Nora K Devane was diagnosed with Retinitus Pigmentosa over 14 years ago.  She is a legally blind photographer who also finds her escape in writing poetry. She is married and lives in North Dakota.  Her writing helps her express how she feels about having RP. For her, writing is the best way to get out the words she sometimes cannot say in person. Nora’s photography is also a huge escape from the RP, because when she raises her camera to her eye, somehow she sees it “all” and she forgets she is blind.  You can see Nora’s photography at .

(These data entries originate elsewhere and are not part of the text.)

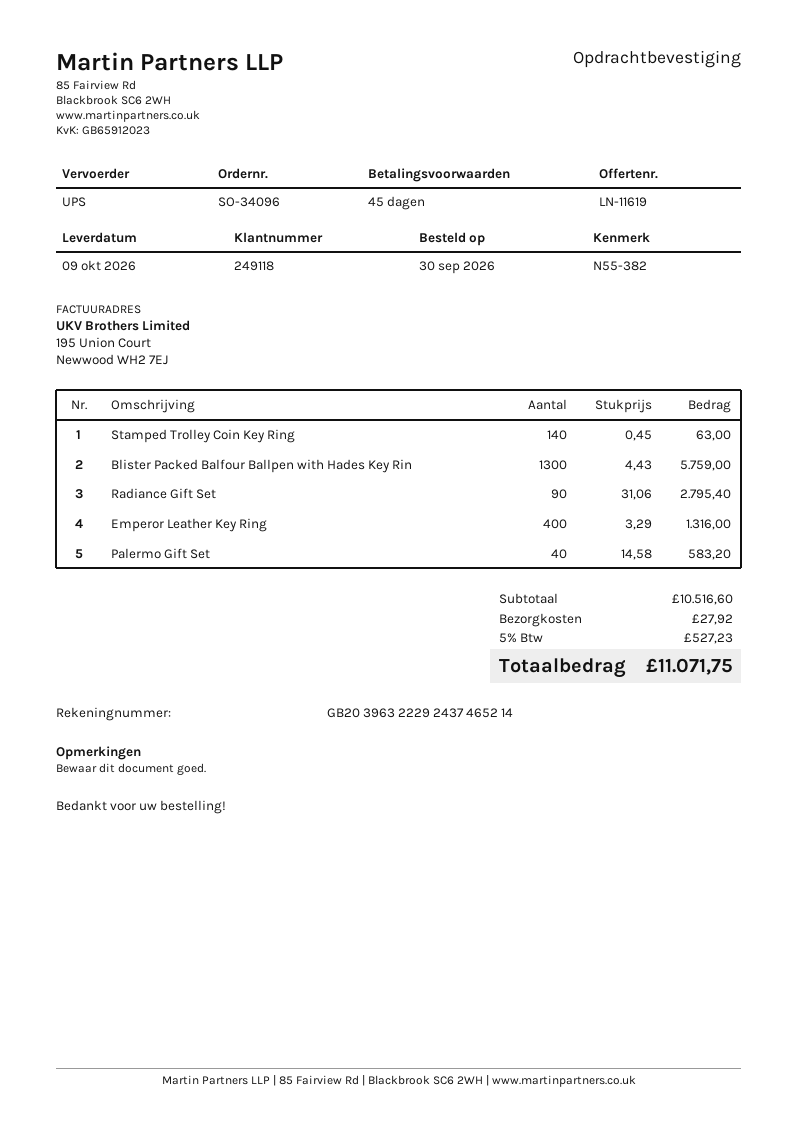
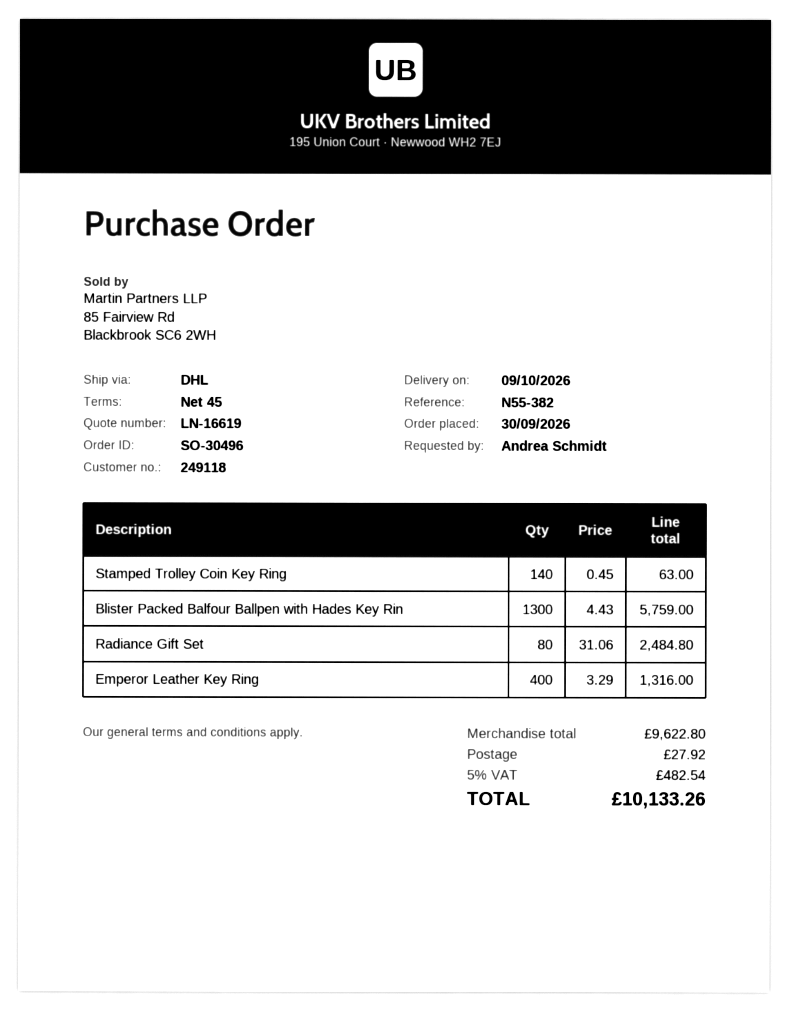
quote number: LN-11619 -> LN-16619
order number: SO-34096 -> SO-30496
shipping method: UPS -> DHL
Radiance Gift Set: 90 x 31.06 = 2795.40 -> 80 x 31.06 = 2484.80
Palermo Gift Set: 40 x 14.58 = 583.20 -> none
subtotal: 10516.60 -> 9622.80
tax: 5% = 527.23 -> 5% = 482.54
total: 11071.75 -> 10133.26

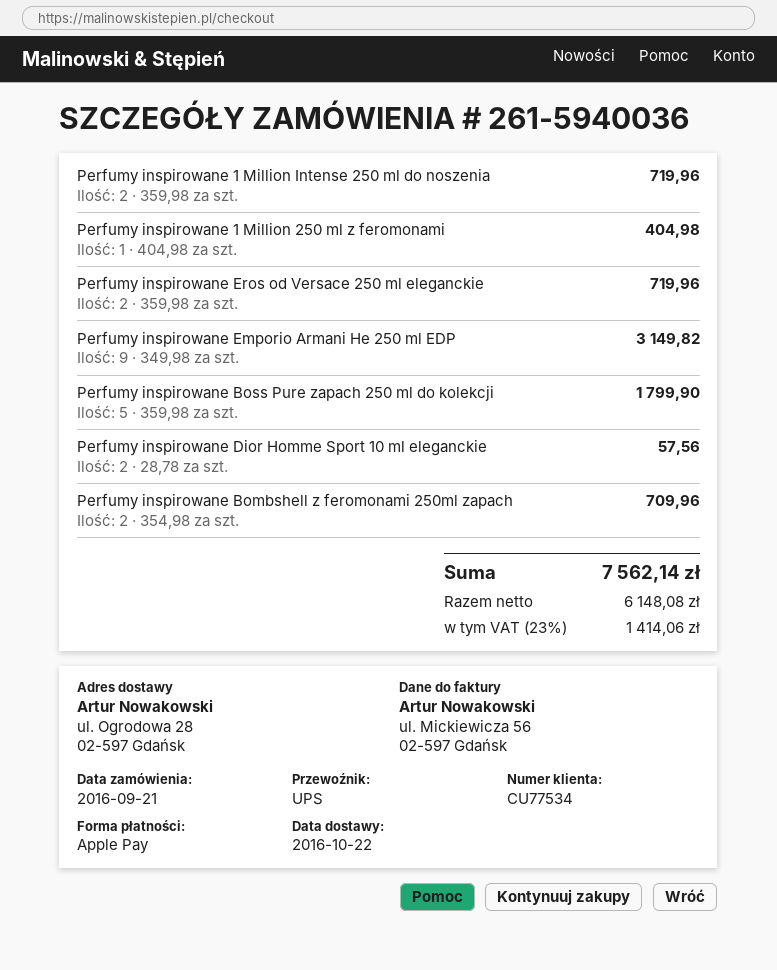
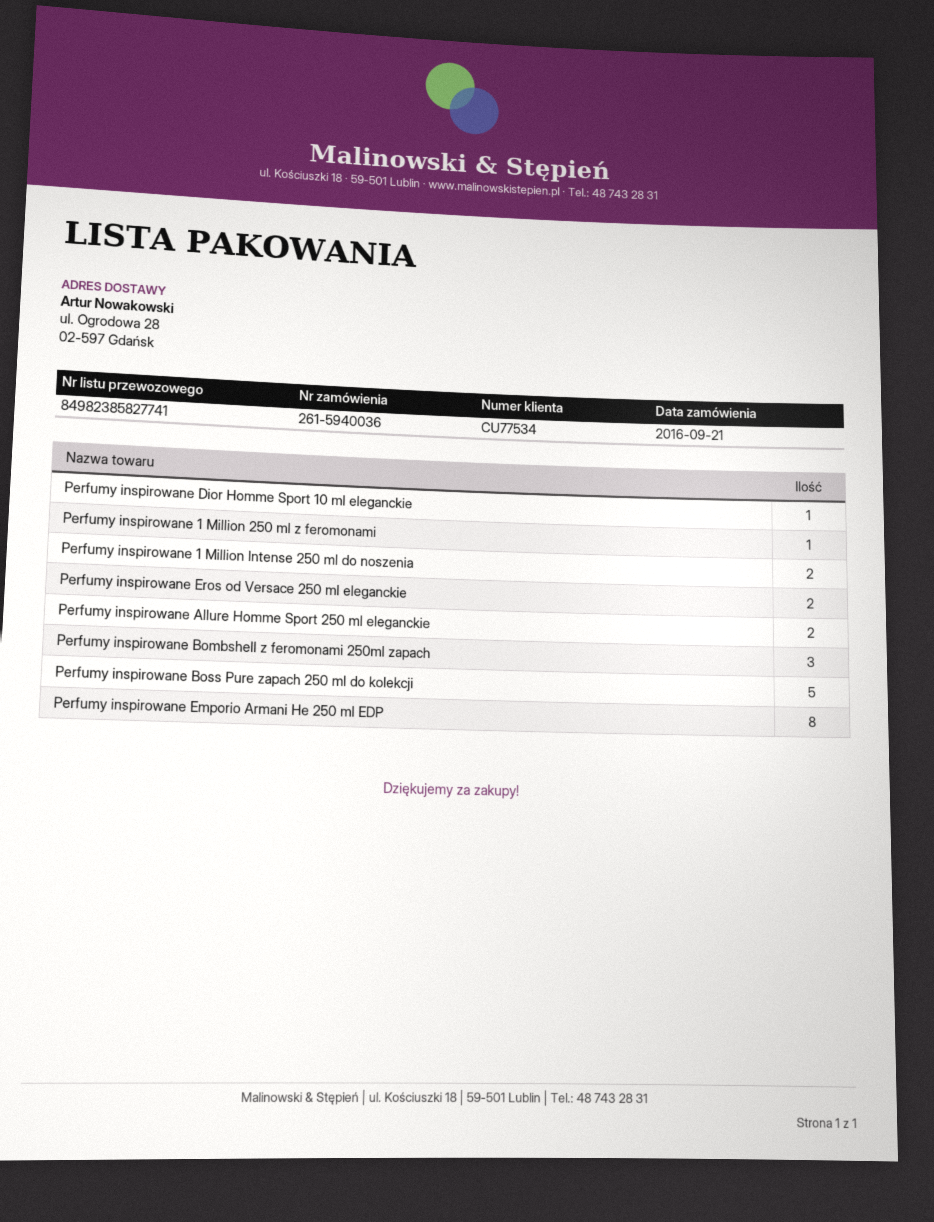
Perfumy inspirowane Emporio Armani He 250 ml EDP: 9 -> 8
Perfumy inspirowane Dior Homme Sport 10 ml eleganckie: 2 -> 1
Perfumy inspirowane Bombshell z feromonami 250ml zapach: 2 -> 3
Perfumy inspirowane Allure Homme Sport 250 ml eleganckie: none -> 2

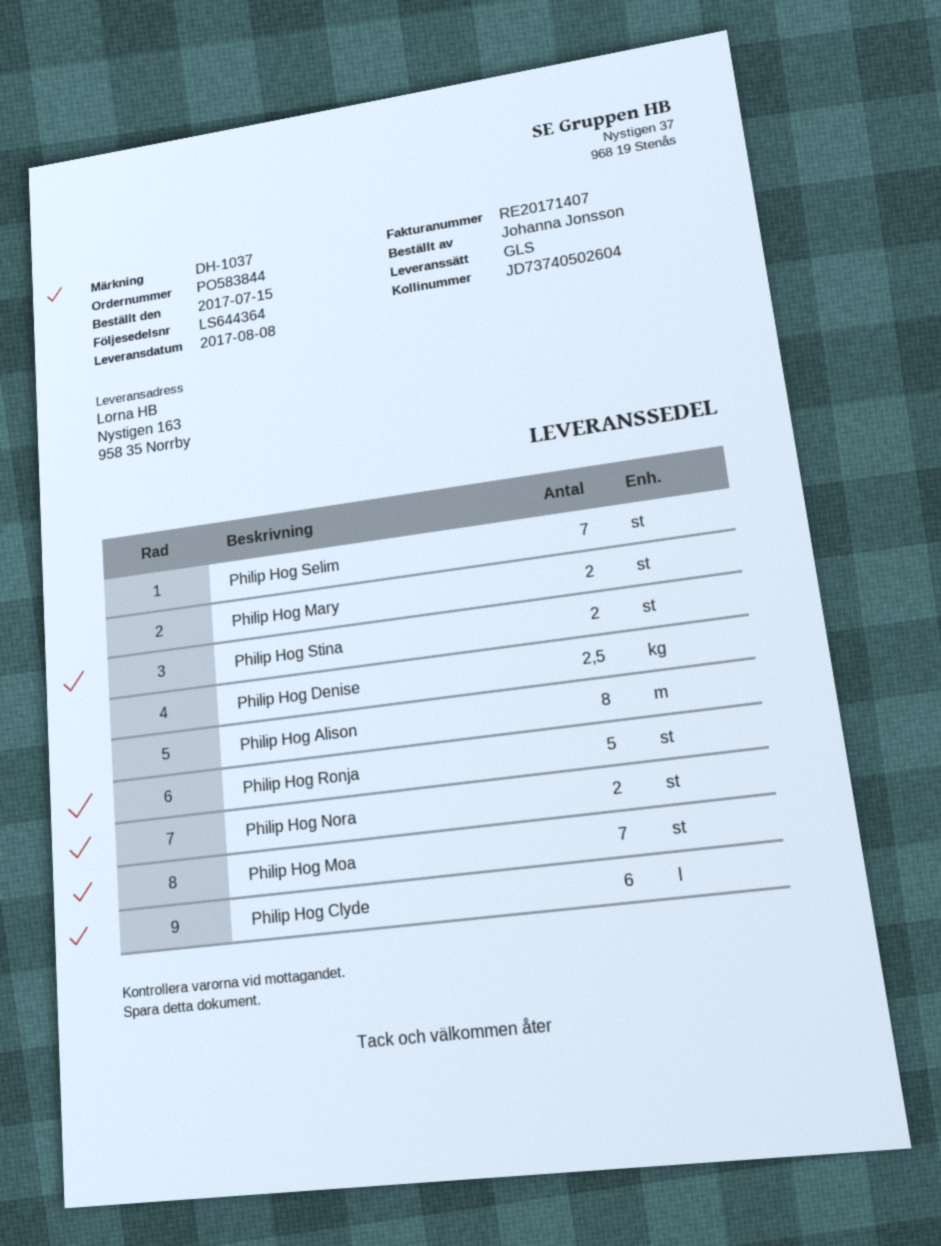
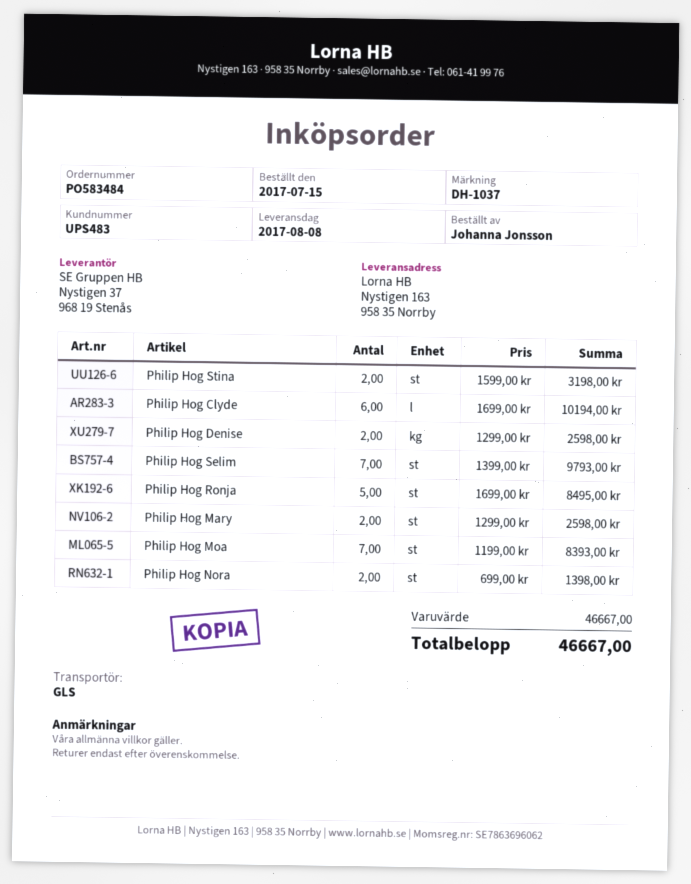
order number: PO583844 -> PO583484
Philip Hog Denise: 2.5 -> 2
Philip Hog Alison: 8 -> none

2 Responses to “This RP Ride”

  1. Donna W. Hill March 22, 2013 at 1:01 PM #

    Nora, I was born with RP 63 years ago, and like you I enjoyed photography. I found that for a while, I could actually see photos of things and people better than the real thing. I’m not sure if this was a field loss issue or simply because I could stare at a picture as long as I liked. I no longer can even distinguish between black and white under our brightest light, so I have long since given up photography. I’m sorry that you are feeling so much hurt about having RP. Losing sight gradually is like that long goodbye they talk about with Altzheimers. I started feeling better in my 20s, when I decided not to try to see things. I had been straining to use a flawed tool and having predictable results. I learned nonvisual skills like using a guide dog and reading Braille. It freed me to use my remaining vision for enjoyment . The things that hurt me nowadays have to do with the unnecessary limitations society seems determined to place on people who access the world nonvisually. I still experience visual memories that are so intensely bright that they make me blink, and I satisfy my need for the beauty of the visual through reading and by writing.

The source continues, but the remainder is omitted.